## WHAT THE TASK REQUIRES
Look through the entries for the string "none" and copy every line where it shows up.

───── DATA FOR ANALYSIS

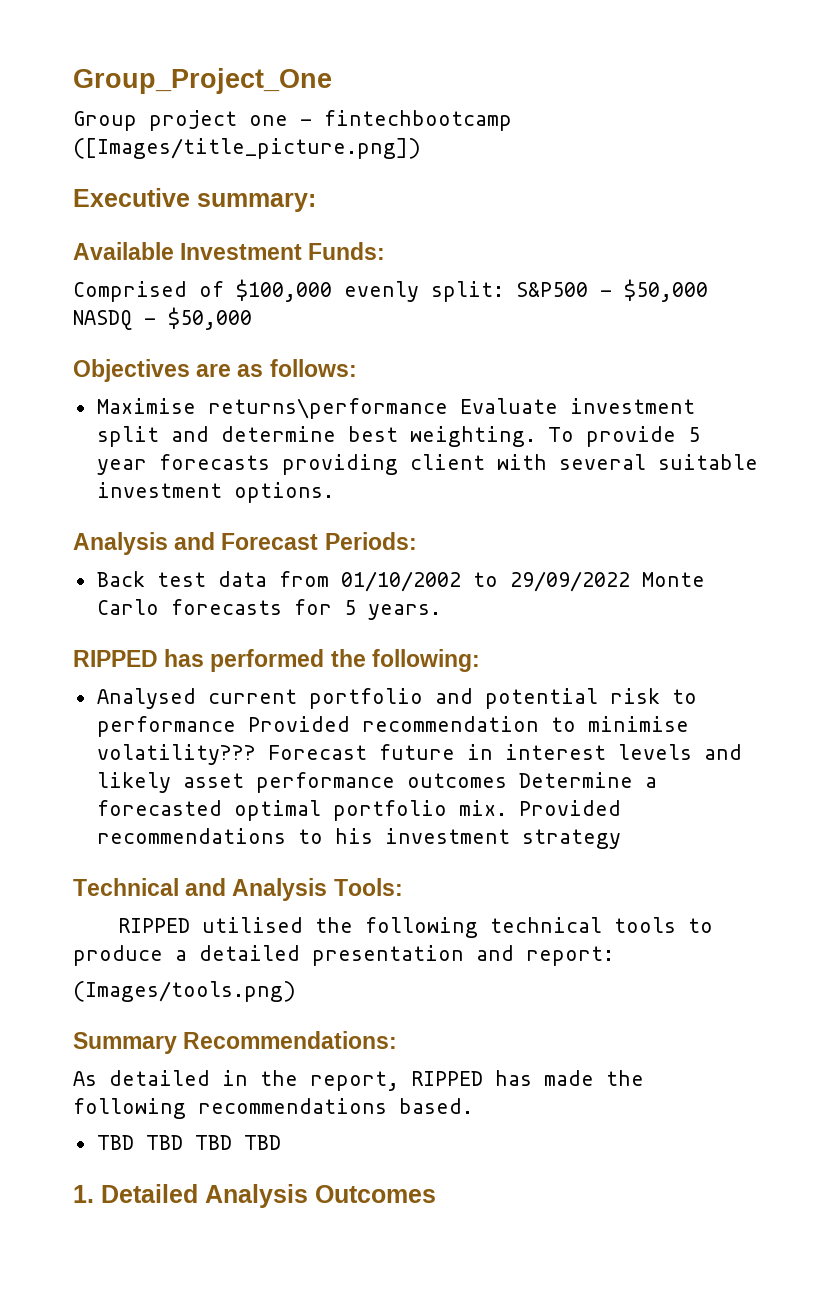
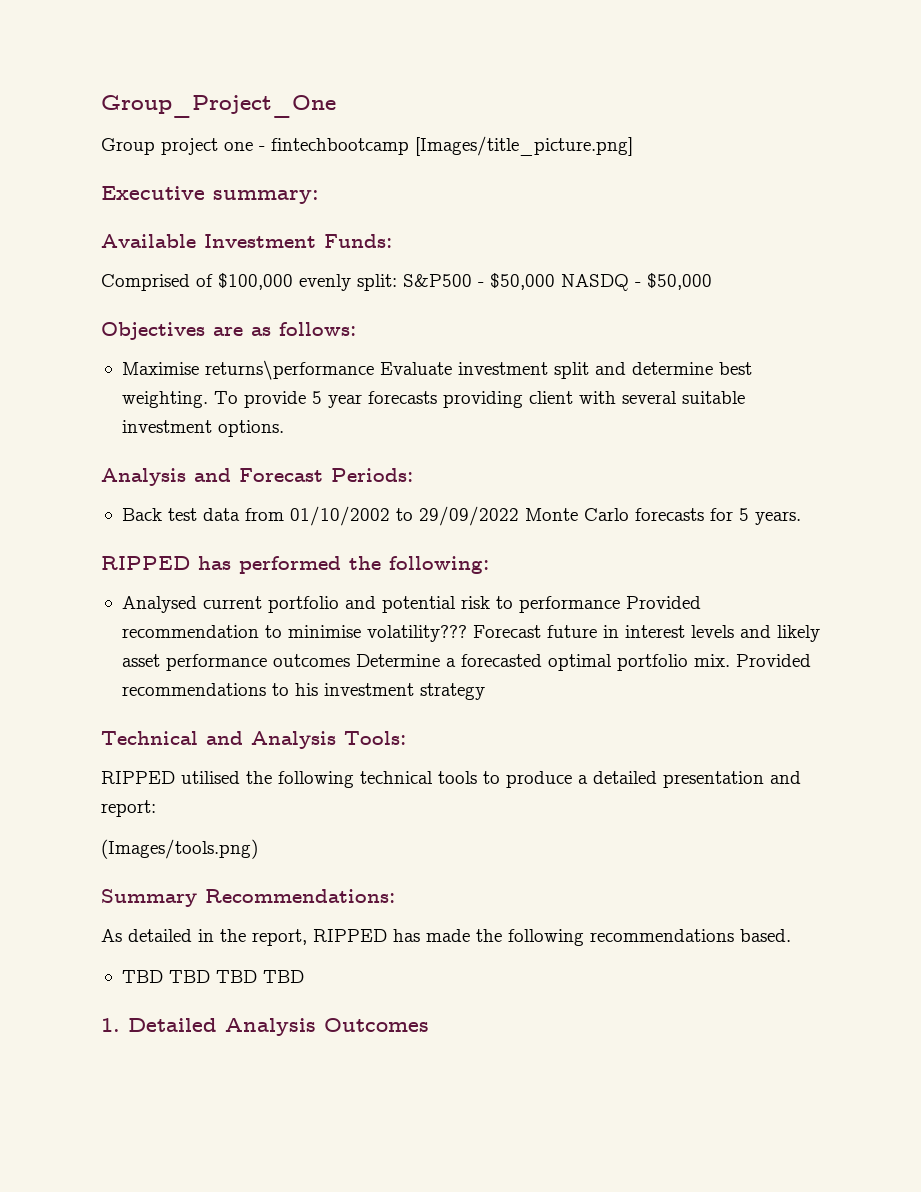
[73,138,421,159] ([Images/title_picture.png]) -> [415,136,633,156] [Images/title_picture.png]

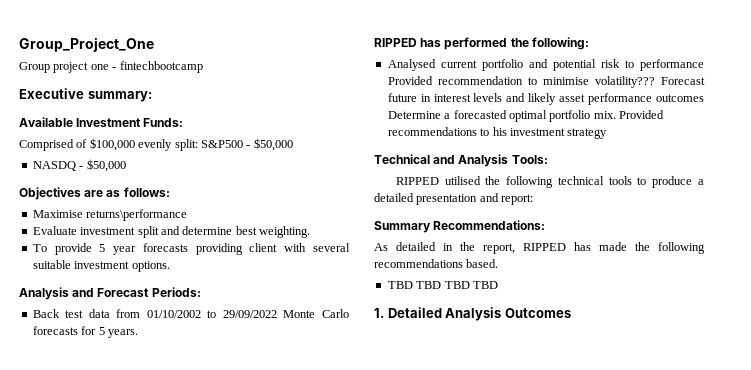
[415,136,633,156] [Images/title_picture.png] -> (203, 67) none
(555, 281) none -> (293, 144) //
(374, 370) none -> (188, 215) //
(208, 399) none -> (310, 232) //
[101,839,258,859] // (Images/tools.png) -> (534, 199) none

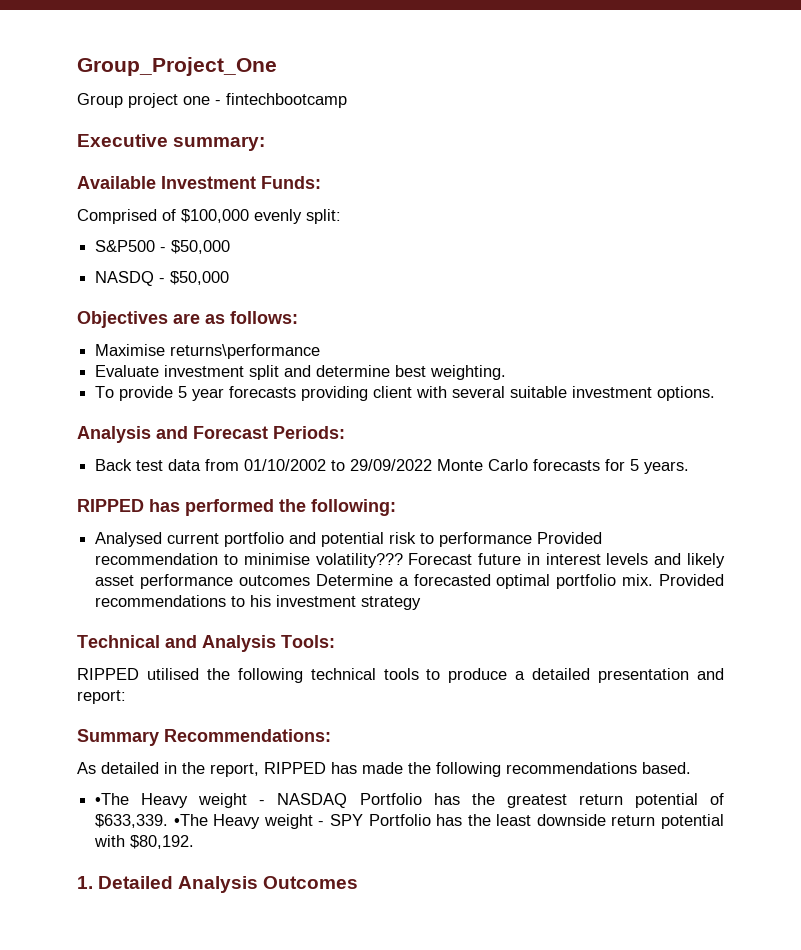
(198, 145) none -> (341, 216) //
[387,281,498,289] TBD TBD TBD TBD -> [95,793,724,808] [95,814,724,829] [94,835,195,849] •The Heavy weight - NASDAQ Portfolio has the greatest return potential of $633,339. •The Heavy weight - SPY Portfolio has the least downside return potential with $80,192.

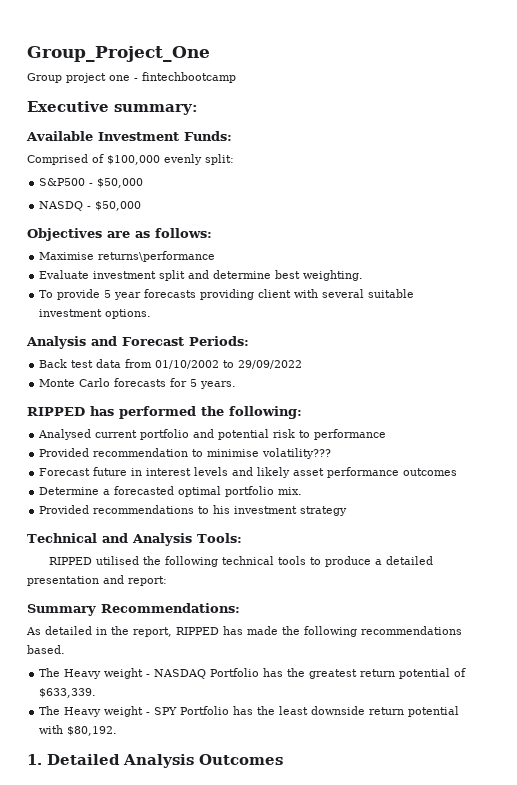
(433, 465) none -> (303, 364) //
(533, 539) none -> (387, 434) //
(403, 560) none -> (332, 453) //
(310, 580) none -> (458, 472) //
(654, 580) none -> (303, 491) //
[95,793,130,805] •The -> [39,668,61,677] The
[173,814,208,826] •The -> [39,706,61,715] // The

──────────

## ANSWER AREA
[415,136,633,156] [Images/title_picture.png] -> (203, 67) none
(555, 281) none -> (293, 144) //
(374, 370) none -> (188, 215) //
(208, 399) none -> (310, 232) //
[101,839,258,859] // (Images/tools.png) -> (534, 199) none
(198, 145) none -> (341, 216) //
(433, 465) none -> (303, 364) //
(533, 539) none -> (387, 434) //
(403, 560) none -> (332, 453) //
(310, 580) none -> (458, 472) //
(654, 580) none -> (303, 491) //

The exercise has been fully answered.